Le choc de la transition entre la grisaille de l’espace du saut et l’univers réel secoua Geary. C’est à peine si, le cerveau embrumé, il prit conscience de la brusque réapparition des étoiles sur le fond noir de l’espace infini, mais, alors même qu’il luttait encore contre ces effets indésirables, il remarqua qu’aucune des armes de l’Indomptable n’avait ouvert le feu.

Son écran redevint net peu à peu et il concentra son attention sur lui.

Desjani mit une seconde de moins à recouvrer ses esprits : « Ils filent vers le portail de l’hypernet.

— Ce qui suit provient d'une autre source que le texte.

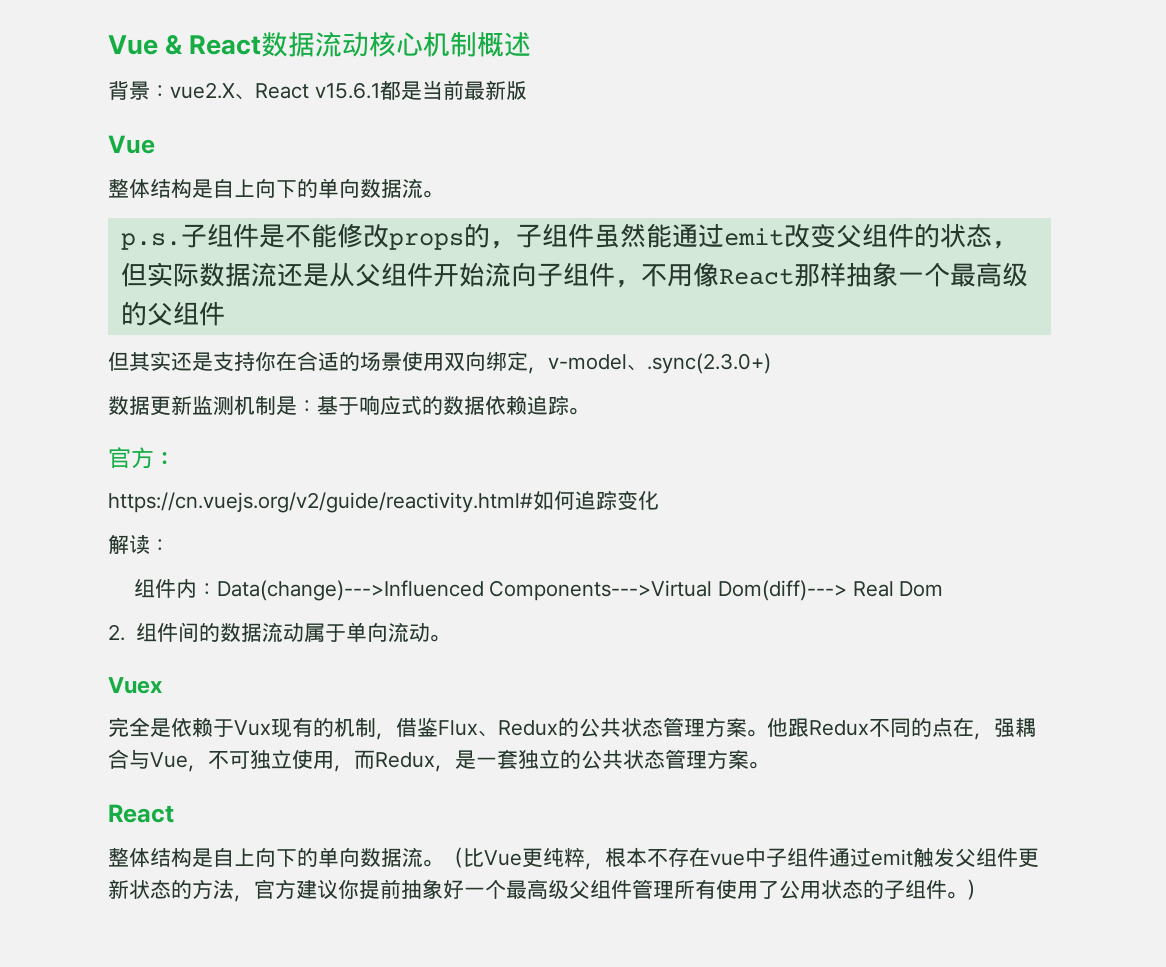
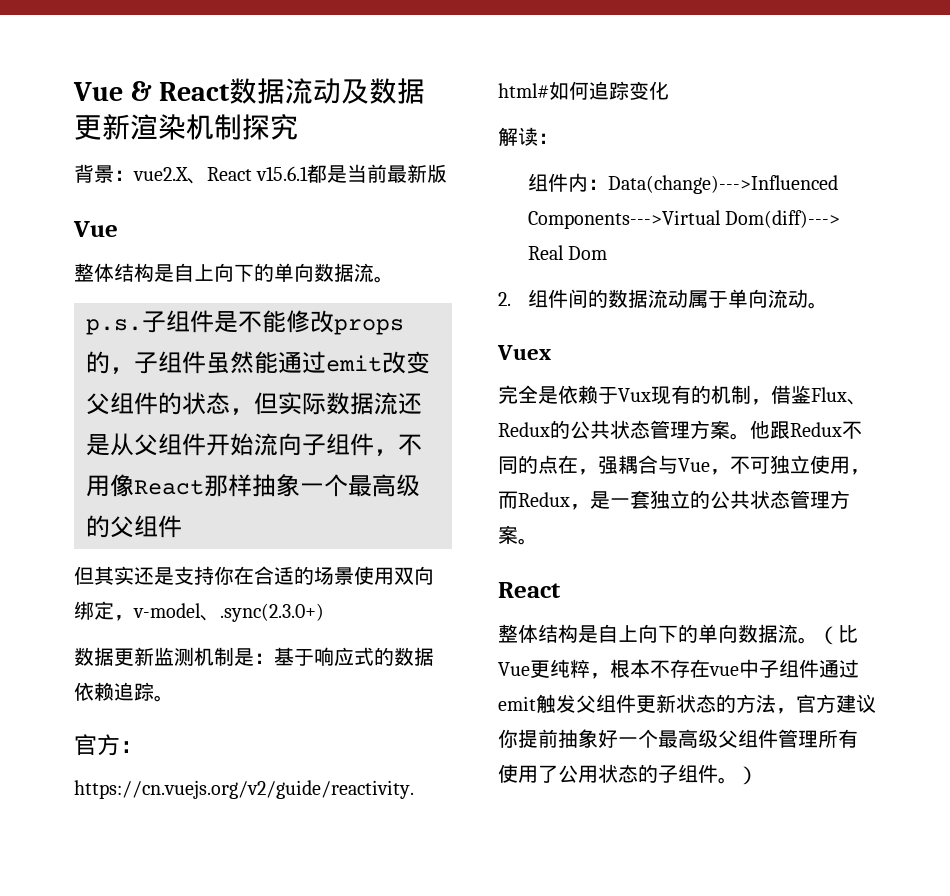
- Vue & React数据流动核心机制概述
+ Vue & React数据流动及数据更新渲染机制探究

— Pour l’attaquer ou décamper ? s’interrogea-t-il à voix haute. Au moins n’ont-ils pas l’intention de s’en prendre aux vaisseaux ni aux installations du système. »

L’espace n’a ni haut ni bas ni est ni ouest pour s’orienter, de sorte que les hommes ont dû inventer leurs propres repères. Tout système stellaire a un plan sur lequel orbitent les planètes. Un des côtés de ce plan est appelé le haut et l’autre le bas. Tout ce qui se trouve vers l’étoile est à tribord, tout ce qui s’en éloigne à bâbord. Ces conventions sont sans doute simplistes, mais elles permettent à des vaisseaux orientés dans des sens différents, voire tête-bêche ou perpendiculairement les uns aux autres, de partager les mêmes références.

Les vaisseaux obscurs qui avaient fui Atalia – deux croiseurs de combat, un croiseur lourd et cinq destroyers – se trouvaient à tribord de ceux de Geary et plongeaient légèrement tout en filant régulièrement à 0,2 c vers le portail de l’hypernet, lequel orbitait à six heures-lumière du point de saut dont venaient d’émerger les bâtiments de l’Alliance. « Ils ont trois heures d’avance sur nous. Nous n’avons aucune chance de les rattraper avant qu’ils n’atteignent le portail, affirma Desjani. Croisons les doigts pour qu’ils s’enfuient et que leurs cerveaux artificiels tordus n’aient pas décidé que le portail était un ennemi.